In its recommendation to vote against the increase in Cogents equity pool, ISS fails to consider that if the increase is rejected, Cogent cannot simply elect to pay all of its employees less and still hope to retain them. Instead, a rejection of the increase will force Cogent to increase employee cash compensation, which will in fact harm shareholders. This increase in cash compensation will be a direct cash cost to Cogent and will negatively impact the Companys EBITDA. It will put the Companys metrics out of alignment with comparable companies and will materially adversely impact shareholder value.
The ISS report also recommended voting against our current Board of Directors with the exception of Lewis Ferguson who joined the Board in late 2018. As Chairman of Cogents Board, I am sure that all of our independent directors understand their duty is to represent the interests of all shareholders in their decision-making process and they understand the importance of shareholder input.

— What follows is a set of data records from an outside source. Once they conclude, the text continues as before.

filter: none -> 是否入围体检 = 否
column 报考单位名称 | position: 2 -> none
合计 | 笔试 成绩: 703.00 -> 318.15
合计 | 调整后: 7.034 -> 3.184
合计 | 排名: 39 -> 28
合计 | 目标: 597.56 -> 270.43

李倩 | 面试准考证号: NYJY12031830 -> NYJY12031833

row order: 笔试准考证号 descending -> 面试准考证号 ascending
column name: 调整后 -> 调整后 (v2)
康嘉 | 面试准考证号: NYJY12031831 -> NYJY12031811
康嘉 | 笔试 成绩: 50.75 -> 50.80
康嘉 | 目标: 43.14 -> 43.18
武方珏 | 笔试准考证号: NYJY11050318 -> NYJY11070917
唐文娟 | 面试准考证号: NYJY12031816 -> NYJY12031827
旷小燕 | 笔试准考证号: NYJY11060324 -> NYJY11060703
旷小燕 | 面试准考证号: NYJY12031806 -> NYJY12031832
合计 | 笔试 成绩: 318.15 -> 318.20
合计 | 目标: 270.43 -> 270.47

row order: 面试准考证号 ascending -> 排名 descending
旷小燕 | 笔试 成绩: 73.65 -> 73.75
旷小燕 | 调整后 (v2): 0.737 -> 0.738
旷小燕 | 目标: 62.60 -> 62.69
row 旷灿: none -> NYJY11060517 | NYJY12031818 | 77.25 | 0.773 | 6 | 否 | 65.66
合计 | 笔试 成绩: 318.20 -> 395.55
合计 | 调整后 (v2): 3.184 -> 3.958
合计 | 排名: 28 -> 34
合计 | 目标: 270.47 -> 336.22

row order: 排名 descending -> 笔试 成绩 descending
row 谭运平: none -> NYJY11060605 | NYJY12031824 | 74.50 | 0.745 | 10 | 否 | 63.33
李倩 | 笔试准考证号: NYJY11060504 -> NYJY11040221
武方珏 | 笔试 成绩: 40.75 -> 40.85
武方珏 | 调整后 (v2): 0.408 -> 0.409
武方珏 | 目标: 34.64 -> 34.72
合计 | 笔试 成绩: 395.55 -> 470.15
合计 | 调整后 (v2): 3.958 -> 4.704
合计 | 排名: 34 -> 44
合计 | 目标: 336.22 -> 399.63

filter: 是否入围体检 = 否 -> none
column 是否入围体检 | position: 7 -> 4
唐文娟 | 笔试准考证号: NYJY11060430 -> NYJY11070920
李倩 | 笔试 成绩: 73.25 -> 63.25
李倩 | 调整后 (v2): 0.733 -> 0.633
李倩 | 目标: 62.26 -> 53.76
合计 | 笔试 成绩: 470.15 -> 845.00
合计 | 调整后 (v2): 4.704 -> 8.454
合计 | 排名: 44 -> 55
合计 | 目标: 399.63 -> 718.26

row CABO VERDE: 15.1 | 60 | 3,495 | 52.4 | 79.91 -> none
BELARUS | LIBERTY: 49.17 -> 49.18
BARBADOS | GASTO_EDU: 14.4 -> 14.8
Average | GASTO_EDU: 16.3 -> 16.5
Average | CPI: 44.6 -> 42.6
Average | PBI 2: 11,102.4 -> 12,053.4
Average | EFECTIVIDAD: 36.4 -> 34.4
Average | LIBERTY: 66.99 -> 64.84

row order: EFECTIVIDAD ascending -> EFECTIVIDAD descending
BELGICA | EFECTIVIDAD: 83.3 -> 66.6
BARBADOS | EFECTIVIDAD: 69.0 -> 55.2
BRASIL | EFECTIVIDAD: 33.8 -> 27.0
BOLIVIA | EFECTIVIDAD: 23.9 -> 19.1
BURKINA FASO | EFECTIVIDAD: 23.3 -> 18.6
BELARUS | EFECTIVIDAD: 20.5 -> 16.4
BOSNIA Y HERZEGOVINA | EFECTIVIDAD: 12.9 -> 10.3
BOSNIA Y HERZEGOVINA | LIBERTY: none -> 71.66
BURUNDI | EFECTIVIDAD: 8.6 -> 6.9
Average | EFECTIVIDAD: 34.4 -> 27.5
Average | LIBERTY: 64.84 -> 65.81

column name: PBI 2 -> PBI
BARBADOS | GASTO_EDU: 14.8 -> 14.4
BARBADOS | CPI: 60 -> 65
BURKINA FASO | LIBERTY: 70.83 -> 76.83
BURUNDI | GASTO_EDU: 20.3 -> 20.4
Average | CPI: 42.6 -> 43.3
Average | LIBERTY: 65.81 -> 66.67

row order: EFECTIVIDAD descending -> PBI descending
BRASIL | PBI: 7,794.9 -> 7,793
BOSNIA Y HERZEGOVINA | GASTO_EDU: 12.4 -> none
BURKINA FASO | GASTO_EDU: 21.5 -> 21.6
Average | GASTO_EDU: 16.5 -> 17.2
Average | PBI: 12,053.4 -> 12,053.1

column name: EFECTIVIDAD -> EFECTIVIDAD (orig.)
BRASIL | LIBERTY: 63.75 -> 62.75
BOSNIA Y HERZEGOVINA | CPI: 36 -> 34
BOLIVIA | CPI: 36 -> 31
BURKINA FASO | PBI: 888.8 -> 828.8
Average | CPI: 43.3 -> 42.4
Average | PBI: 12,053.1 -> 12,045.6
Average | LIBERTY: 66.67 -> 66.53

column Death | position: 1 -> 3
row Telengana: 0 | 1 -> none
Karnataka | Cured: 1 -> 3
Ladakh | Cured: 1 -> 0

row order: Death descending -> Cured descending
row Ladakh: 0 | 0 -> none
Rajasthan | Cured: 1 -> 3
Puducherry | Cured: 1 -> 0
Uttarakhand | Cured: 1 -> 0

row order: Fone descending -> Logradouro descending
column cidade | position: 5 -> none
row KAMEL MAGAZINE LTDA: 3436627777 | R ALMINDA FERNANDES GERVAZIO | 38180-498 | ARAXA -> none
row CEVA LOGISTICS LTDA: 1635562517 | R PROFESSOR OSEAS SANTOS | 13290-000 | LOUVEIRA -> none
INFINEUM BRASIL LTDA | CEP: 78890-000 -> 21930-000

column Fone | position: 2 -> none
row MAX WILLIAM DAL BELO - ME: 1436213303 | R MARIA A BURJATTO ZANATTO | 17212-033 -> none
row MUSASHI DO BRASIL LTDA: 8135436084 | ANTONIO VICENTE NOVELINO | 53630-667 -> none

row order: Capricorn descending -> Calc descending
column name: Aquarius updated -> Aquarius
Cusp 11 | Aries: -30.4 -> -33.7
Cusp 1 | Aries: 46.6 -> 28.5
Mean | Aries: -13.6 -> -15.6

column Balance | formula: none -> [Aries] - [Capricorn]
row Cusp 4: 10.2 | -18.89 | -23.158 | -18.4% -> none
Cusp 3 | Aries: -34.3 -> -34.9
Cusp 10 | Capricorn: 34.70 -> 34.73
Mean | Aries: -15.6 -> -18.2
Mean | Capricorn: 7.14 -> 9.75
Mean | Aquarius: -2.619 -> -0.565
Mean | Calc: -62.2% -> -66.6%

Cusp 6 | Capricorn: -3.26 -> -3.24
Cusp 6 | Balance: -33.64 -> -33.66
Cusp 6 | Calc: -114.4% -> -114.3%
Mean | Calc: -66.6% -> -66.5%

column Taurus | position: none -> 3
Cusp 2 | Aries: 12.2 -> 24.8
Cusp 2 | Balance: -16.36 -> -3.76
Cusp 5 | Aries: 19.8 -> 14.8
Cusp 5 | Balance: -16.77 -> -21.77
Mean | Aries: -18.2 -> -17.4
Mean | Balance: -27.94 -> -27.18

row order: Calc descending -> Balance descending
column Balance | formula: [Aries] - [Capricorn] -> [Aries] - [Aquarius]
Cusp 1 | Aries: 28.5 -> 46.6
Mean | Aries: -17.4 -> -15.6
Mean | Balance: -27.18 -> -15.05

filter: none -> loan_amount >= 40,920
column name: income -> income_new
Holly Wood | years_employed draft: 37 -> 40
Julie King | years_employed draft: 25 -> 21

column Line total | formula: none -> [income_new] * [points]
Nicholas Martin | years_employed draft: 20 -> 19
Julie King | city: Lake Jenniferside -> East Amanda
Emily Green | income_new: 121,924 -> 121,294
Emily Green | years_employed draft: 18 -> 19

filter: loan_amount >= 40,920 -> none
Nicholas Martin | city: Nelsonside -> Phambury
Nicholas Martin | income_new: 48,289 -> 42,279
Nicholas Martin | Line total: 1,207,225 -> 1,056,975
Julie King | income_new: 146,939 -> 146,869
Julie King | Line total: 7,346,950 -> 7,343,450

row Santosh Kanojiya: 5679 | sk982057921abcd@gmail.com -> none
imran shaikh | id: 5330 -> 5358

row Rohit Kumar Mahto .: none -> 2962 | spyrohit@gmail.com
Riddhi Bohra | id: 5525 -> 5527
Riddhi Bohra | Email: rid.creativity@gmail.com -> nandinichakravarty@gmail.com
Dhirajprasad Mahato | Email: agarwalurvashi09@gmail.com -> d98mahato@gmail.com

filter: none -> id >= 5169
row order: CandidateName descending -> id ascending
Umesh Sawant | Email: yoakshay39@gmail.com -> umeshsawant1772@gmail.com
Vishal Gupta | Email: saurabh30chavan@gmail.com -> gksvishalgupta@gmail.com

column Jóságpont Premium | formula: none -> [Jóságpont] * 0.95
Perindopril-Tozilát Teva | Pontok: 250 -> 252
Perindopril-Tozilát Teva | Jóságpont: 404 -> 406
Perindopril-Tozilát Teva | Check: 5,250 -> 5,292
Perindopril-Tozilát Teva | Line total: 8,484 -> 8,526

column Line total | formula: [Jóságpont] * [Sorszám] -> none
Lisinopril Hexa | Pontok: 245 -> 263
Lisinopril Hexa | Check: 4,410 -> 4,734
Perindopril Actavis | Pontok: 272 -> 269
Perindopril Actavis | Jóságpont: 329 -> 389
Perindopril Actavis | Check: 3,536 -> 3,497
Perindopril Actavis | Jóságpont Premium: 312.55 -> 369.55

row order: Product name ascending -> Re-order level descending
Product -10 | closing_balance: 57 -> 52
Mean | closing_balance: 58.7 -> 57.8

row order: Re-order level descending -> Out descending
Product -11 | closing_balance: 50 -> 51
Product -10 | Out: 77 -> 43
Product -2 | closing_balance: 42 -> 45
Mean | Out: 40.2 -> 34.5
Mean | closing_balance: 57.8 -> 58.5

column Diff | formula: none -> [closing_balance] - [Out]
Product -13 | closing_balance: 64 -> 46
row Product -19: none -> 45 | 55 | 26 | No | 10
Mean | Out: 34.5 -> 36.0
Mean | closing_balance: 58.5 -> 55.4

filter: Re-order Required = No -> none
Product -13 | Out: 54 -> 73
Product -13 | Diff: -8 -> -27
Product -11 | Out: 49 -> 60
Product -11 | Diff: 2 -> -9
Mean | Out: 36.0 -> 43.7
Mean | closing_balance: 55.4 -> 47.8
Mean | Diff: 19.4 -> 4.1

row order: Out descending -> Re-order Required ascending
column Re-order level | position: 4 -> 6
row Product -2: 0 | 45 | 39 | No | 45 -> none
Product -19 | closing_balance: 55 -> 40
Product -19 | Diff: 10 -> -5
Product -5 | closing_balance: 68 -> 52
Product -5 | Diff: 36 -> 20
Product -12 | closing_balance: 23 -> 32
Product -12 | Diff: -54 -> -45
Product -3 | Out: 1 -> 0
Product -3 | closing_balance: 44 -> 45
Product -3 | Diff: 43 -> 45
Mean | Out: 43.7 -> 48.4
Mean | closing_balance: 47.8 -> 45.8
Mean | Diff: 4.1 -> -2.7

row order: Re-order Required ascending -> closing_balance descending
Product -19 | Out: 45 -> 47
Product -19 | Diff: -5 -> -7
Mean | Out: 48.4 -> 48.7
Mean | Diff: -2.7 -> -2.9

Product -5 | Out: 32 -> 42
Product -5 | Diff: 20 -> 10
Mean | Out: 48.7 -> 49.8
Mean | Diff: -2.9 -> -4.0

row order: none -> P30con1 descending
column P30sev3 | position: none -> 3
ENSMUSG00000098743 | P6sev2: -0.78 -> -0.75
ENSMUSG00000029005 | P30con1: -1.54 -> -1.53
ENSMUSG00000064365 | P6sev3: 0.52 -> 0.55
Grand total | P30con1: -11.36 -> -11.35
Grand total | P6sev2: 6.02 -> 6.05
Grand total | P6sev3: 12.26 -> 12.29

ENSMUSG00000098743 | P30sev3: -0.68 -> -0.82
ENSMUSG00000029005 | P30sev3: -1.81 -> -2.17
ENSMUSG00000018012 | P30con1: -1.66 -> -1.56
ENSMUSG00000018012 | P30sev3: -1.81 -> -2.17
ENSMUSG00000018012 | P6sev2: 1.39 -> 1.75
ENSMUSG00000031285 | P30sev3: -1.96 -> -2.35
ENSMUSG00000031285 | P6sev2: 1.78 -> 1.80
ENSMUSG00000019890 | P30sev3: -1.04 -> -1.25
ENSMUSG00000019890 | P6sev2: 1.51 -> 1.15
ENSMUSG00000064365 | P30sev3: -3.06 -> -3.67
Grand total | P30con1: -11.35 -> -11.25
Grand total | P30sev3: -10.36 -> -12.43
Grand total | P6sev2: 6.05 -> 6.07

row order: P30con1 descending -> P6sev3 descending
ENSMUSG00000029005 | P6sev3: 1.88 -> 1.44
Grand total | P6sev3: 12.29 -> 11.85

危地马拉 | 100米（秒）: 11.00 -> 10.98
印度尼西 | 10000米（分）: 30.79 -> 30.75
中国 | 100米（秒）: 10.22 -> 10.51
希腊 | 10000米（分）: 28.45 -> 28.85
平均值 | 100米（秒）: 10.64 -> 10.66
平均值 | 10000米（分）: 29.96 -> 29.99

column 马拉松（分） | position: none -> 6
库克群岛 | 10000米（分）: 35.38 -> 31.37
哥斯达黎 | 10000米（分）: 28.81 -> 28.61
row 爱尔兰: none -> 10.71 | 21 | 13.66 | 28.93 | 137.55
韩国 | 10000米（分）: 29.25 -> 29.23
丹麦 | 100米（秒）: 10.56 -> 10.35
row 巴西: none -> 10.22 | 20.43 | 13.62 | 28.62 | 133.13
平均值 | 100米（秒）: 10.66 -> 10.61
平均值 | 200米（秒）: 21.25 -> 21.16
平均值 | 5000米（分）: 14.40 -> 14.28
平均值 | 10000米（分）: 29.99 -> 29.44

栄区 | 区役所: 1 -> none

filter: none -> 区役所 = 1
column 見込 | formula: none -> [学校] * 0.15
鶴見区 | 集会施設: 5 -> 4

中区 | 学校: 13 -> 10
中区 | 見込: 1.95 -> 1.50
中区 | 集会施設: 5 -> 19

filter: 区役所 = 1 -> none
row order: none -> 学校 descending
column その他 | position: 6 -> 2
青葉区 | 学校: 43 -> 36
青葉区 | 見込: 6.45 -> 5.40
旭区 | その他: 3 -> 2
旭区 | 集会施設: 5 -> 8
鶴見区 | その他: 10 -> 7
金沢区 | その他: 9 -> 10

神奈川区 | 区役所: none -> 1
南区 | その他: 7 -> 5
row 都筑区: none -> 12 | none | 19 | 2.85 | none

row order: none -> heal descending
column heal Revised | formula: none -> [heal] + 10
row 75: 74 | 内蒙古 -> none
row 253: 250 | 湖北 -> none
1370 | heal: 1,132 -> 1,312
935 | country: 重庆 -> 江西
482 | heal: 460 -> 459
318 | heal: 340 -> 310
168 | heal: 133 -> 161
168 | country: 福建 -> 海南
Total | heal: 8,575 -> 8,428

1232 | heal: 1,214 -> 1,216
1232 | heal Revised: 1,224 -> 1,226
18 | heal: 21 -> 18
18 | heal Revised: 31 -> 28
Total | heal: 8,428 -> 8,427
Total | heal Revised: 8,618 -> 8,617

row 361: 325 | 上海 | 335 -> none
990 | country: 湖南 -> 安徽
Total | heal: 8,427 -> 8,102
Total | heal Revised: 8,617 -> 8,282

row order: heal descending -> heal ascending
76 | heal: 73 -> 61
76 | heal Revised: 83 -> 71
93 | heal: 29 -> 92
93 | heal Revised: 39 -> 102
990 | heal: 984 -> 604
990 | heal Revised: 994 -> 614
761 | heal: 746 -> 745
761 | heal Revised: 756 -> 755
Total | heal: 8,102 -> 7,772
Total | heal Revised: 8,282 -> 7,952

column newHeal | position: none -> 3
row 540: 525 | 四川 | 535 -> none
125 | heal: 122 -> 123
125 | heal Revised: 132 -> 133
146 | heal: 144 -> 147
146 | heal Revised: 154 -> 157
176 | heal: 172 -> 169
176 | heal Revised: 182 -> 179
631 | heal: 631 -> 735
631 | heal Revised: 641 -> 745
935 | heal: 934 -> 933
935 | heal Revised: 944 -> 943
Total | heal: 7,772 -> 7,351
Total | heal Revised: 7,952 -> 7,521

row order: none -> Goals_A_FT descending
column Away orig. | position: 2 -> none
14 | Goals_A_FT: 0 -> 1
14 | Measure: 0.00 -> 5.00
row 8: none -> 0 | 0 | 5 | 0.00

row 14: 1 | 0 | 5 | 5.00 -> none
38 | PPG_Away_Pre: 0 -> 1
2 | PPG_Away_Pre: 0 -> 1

In response to last years say-on-pay vote, the Board and management have undertaken several steps to solicit shareholder opinion: all board members were present and available to answer questions at the Companys annual meeting to which all shareholders were invited; an analyst day in October 2018, with the full Board and complete management team in attendance, to which all shareholders were invited to participate either in person or telephonically, including an executive session, with management not present, held specifically to address say-on-pay questions; and the continued, unrestricted ability of any interested shareholder to attend and ask questions of management on Cogents four public earnings calls each year. In addition to these public efforts, I held over 370 one on one meetings with investors (both existing and potential shareholders) in 2018. Say-on-pay was discussed during many of these meetings and that feedback was then supplied to the full Board.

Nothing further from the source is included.